Each line below containing the word "houston" needs to be shown.

[[ Extracted entries open ]]

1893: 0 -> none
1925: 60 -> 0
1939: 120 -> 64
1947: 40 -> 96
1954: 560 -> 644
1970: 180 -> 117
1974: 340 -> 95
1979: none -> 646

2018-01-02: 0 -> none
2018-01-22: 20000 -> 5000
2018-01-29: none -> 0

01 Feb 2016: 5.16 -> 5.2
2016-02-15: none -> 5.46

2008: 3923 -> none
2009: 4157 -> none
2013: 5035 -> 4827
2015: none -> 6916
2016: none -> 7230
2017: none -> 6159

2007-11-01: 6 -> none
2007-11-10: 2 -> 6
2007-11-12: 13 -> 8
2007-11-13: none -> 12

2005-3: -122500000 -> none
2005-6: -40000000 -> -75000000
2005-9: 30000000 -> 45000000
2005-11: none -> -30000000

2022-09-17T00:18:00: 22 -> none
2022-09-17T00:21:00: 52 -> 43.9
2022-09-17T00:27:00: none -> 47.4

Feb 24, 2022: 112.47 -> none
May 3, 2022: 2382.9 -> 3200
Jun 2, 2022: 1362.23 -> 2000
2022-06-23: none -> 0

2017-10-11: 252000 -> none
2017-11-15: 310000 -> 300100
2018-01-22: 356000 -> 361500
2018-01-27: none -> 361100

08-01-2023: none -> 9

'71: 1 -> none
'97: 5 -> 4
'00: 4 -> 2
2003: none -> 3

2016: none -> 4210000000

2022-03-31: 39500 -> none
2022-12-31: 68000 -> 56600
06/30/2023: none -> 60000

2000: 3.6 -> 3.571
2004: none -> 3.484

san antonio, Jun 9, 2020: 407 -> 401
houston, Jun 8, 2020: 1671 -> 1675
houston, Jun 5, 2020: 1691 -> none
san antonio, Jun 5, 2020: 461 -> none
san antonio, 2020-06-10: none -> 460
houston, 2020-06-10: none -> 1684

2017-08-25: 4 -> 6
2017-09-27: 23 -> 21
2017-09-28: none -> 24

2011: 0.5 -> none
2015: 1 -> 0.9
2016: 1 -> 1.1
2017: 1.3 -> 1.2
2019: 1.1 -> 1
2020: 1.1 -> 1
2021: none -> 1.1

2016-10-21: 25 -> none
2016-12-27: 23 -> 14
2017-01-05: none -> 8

[[ Extracted entries closed ]]

▸ Expected output
houston, Jun 8, 2020: 1671 -> 1675
houston, Jun 5, 2020: 1691 -> none
houston, 2020-06-10: none -> 1684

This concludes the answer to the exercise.